> **Change listing data**:
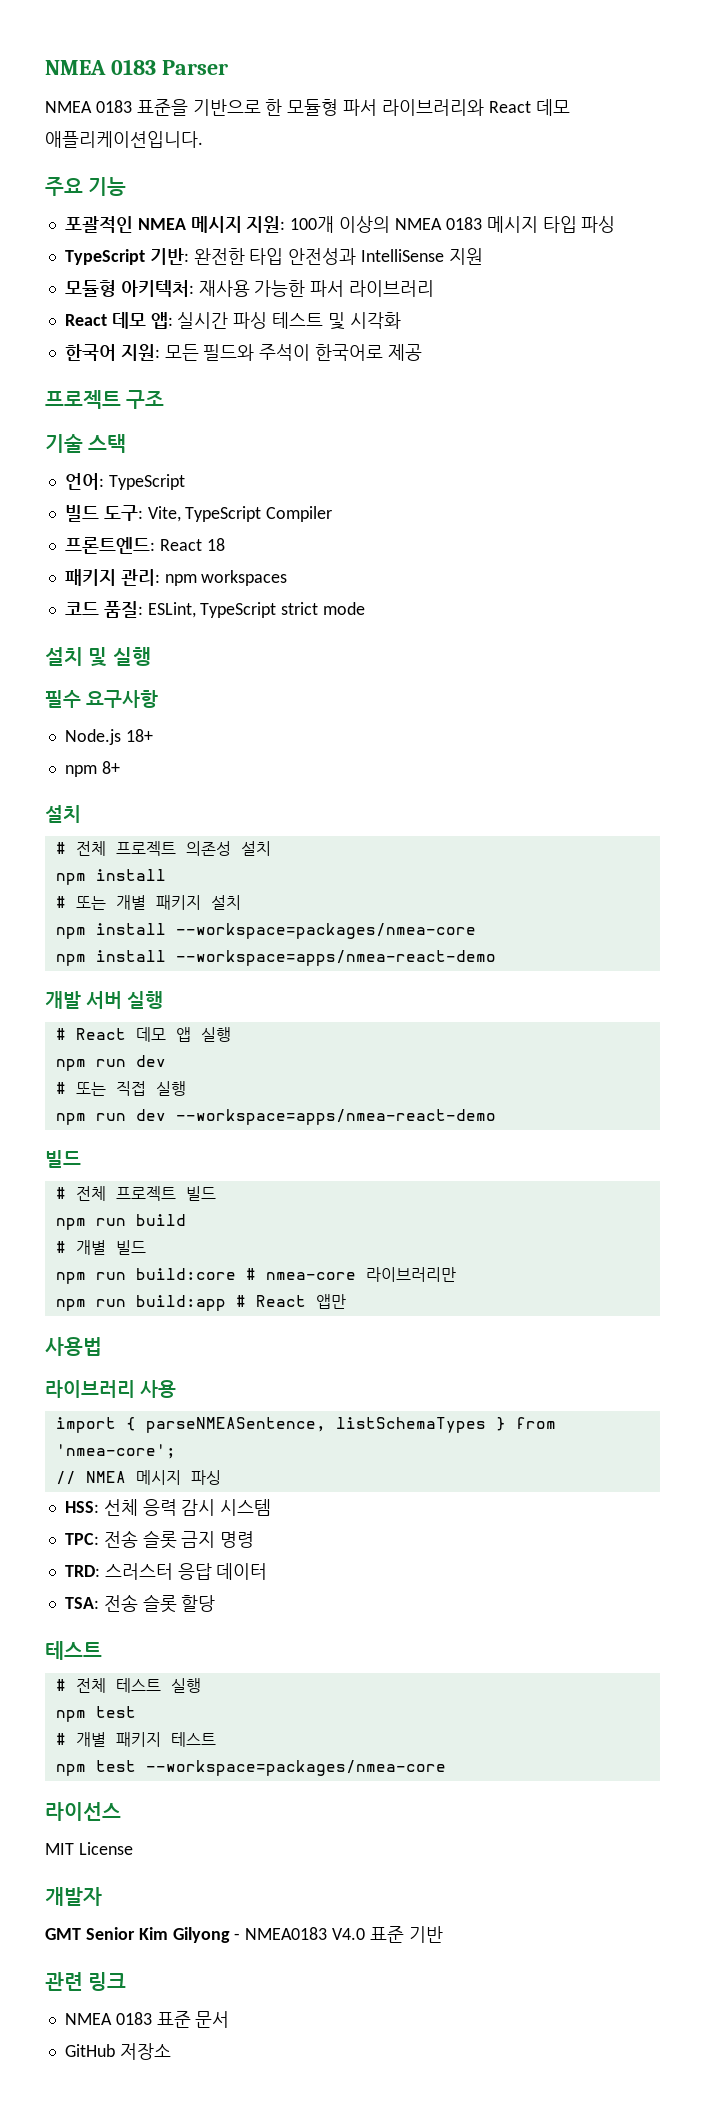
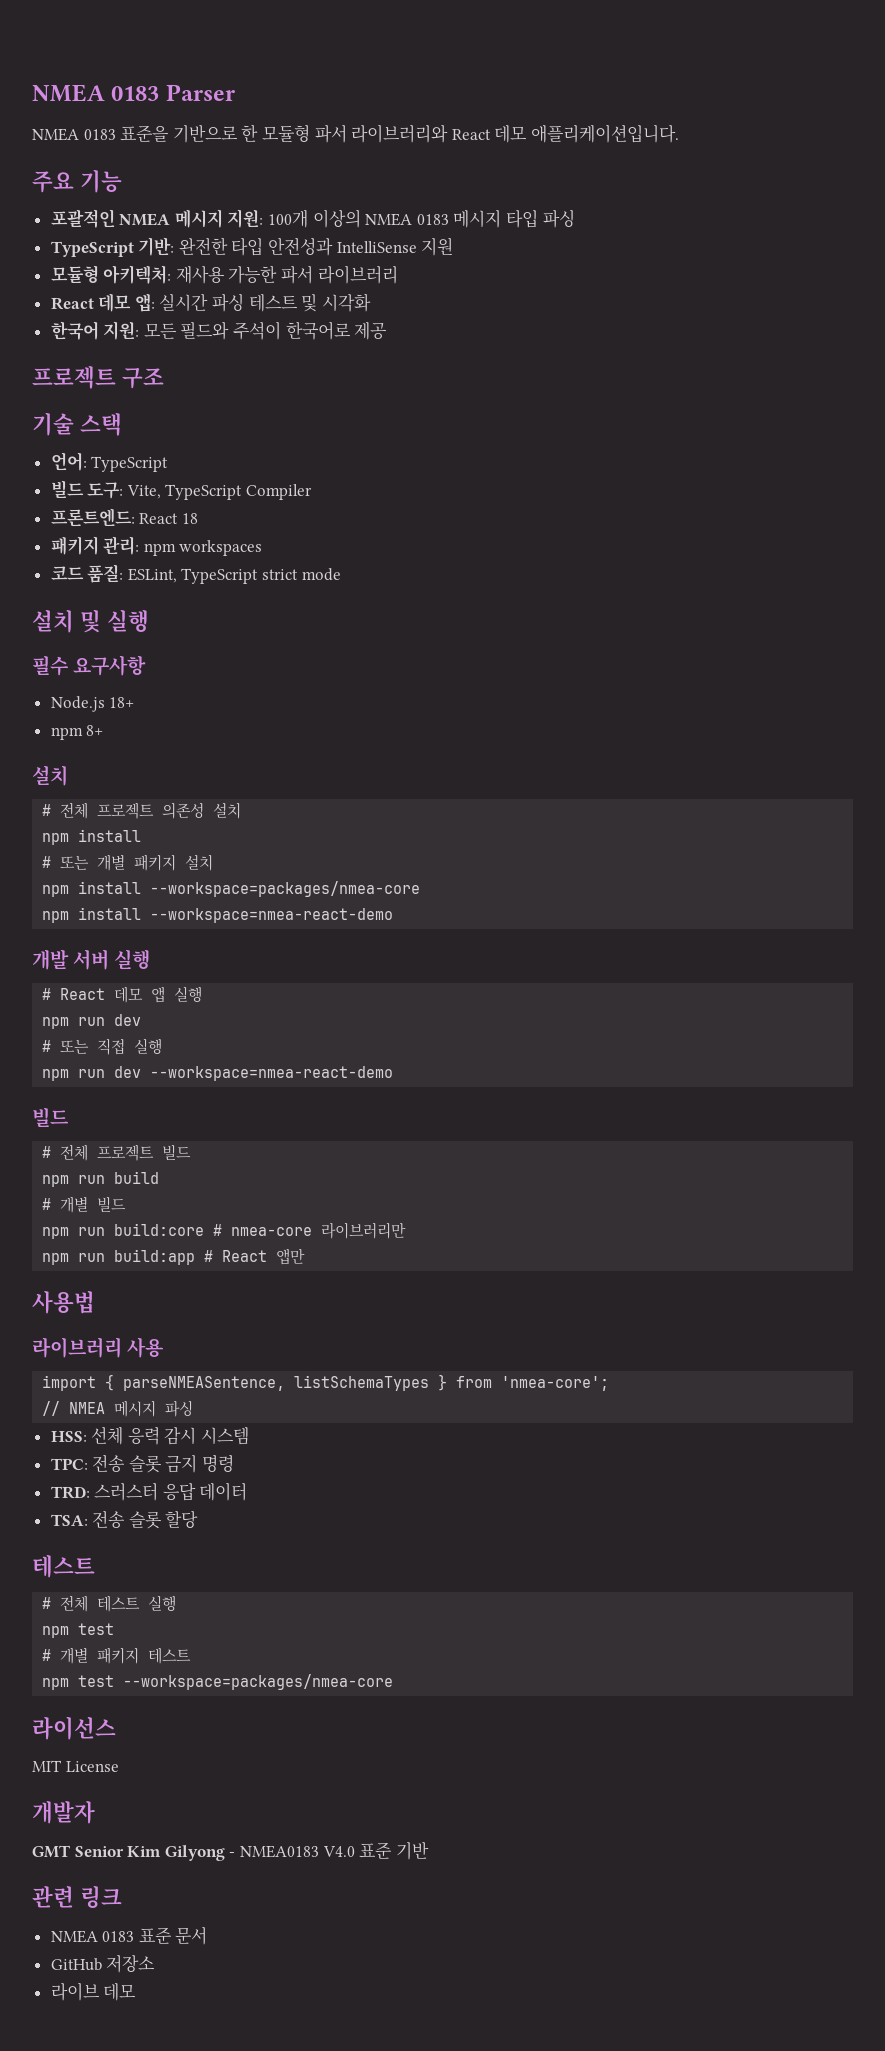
- npm install --workspace=apps/nmea-react-demo
+ npm install --workspace=nmea-react-demo
- npm run dev --workspace=apps/nmea-react-demo
+ npm run dev --workspace=nmea-react-demo
+ 라이브 데모

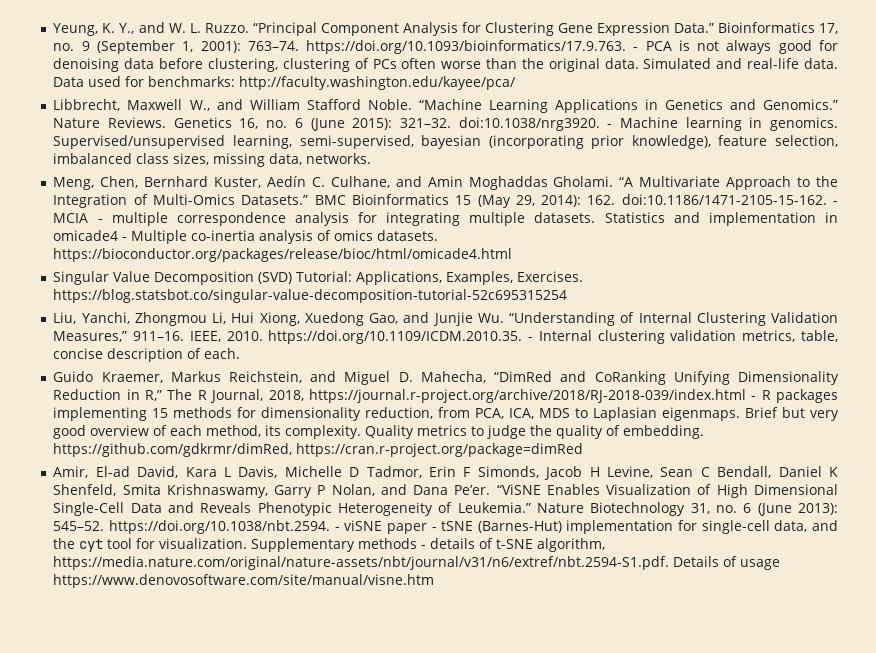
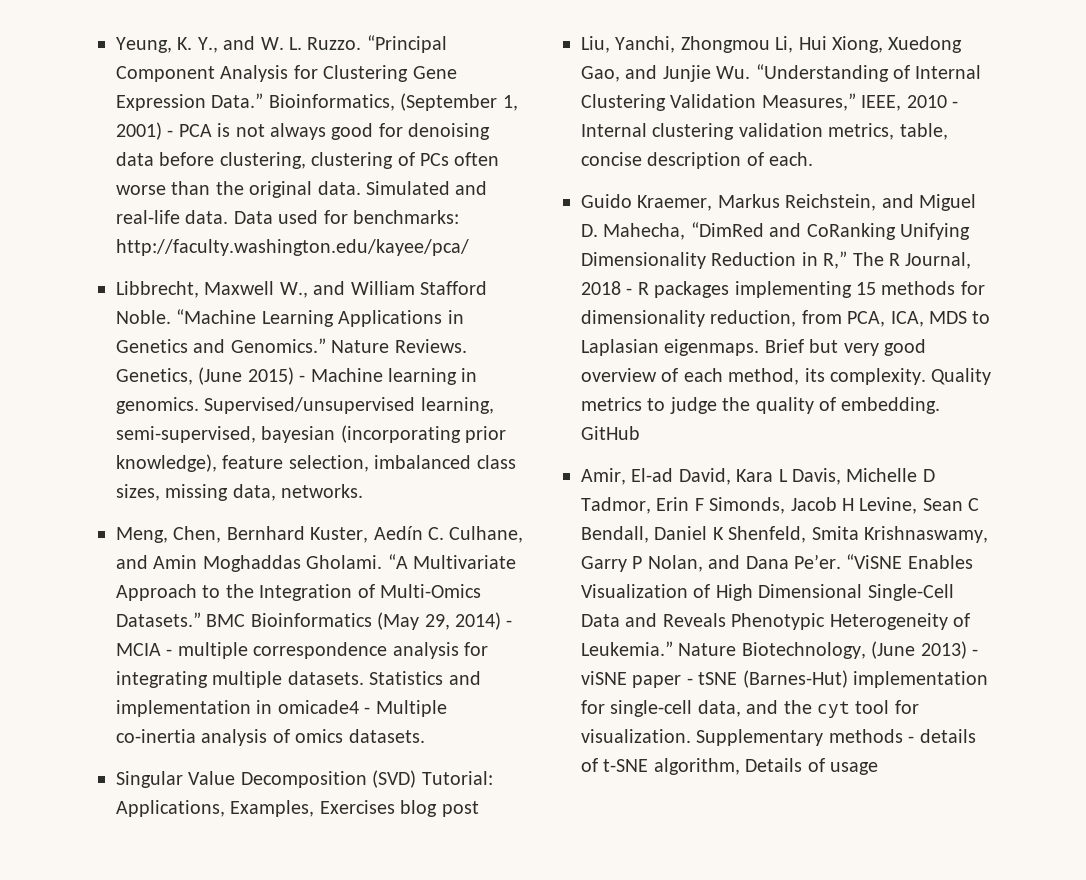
- Bioinformatics 17, no. 9 (September 1, 2001): 763–74. https://doi.org/10.1093/bioinformatics/17.9.763. - PCA is not always good for denoising data before clustering, clustering of PCs often worse than the original data.
+ Bioinformatics, (September 1, 2001) - PCA is not always good for denoising data before clustering, clustering of PCs often worse than the original data.
- Genetics 16, no. 6 (June 2015): 321–32. doi:10.1038/nrg3920. - Machine learning in genomics.
+ Genetics, (June 2015) - Machine learning in genomics.
- BMC Bioinformatics 15 (May 29, 2014): 162. doi:10.1186/1471-2105-15-162. - MCIA - multiple correspondence analysis for integrating multiple datasets.
+ BMC Bioinformatics (May 29, 2014) - MCIA - multiple correspondence analysis for integrating multiple datasets.
- Statistics and implementation in omicade4 - Multiple co-inertia analysis of omics datasets. https://bioconductor.org/packages/release/bioc/html/omicade4.html
+ Statistics and implementation in omicade4 - Multiple co-inertia analysis of omics datasets.
- Singular Value Decomposition (SVD) Tutorial: Applications, Examples, Exercises. https://blog.statsbot.co/singular-value-decomposition-tutorial-52c695315254
+ Singular Value Decomposition (SVD) Tutorial: Applications, Examples, Exercises blog post
- Liu, Yanchi, Zhongmou Li, Hui Xiong, Xuedong Gao, and Junjie Wu. “Understanding of Internal Clustering Validation Measures,” 911–16. IEEE, 2010. https://doi.org/10.1109/ICDM.2010.35. - Internal clustering validation metrics, table, concise description of each.
+ Liu, Yanchi, Zhongmou Li, Hui Xiong, Xuedong Gao, and Junjie Wu. “Understanding of Internal Clustering Validation Measures,” IEEE, 2010 - Internal clustering validation metrics, table, concise description of each.
- Guido Kraemer, Markus Reichstein, and Miguel D. Mahecha, “DimRed and CoRanking Unifying Dimensionality Reduction in R,” The R Journal, 2018, https://journal.r-project.org/archive/2018/RJ-2018-039/index.html - R packages implementing 15 methods for dimensionality reduction, from PCA, ICA, MDS to Laplasian eigenmaps.
+ Guido Kraemer, Markus Reichstein, and Miguel D. Mahecha, “DimRed and CoRanking Unifying Dimensionality Reduction in R,” The R Journal, 2018 - R packages implementing 15 methods for dimensionality reduction, from PCA, ICA, MDS to Laplasian eigenmaps.
- Quality metrics to judge the quality of embedding. https://github.com/gdkrmr/dimRed, https://cran.r-project.org/package=dimRed
+ Quality metrics to judge the quality of embedding. GitHub
- Nature Biotechnology 31, no. 6 (June 2013): 545–52. https://doi.org/10.1038/nbt.2594. - viSNE paper - tSNE (Barnes-Hut) implementation for single-cell data, and the cyt tool for visualization.
+ Nature Biotechnology, (June 2013) - viSNE paper - tSNE (Barnes-Hut) implementation for single-cell data, and the cyt tool for visualization.
- Supplementary methods - details of t-SNE algorithm, https://media.nature.com/original/nature-assets/nbt/journal/v31/n6/extref/nbt.2594-S1.pdf. Details of usage https://www.denovosoftware.com/site/manual/visne.htm
+ Supplementary methods - details of t-SNE algorithm, Details of usage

> **WHAT YOU HAVE TO DO**:
For the word "than", find every line in the data that holds it and copy that line.

> **TASK RESPONSE**:
- Bioinformatics 17, no. 9 (September 1, 2001): 763–74. https://doi.org/10.1093/bioinformatics/17.9.763. - PCA is not always good for denoising data before clustering, clustering of PCs often worse than the original data.
+ Bioinformatics, (September 1, 2001) - PCA is not always good for denoising data before clustering, clustering of PCs often worse than the original data.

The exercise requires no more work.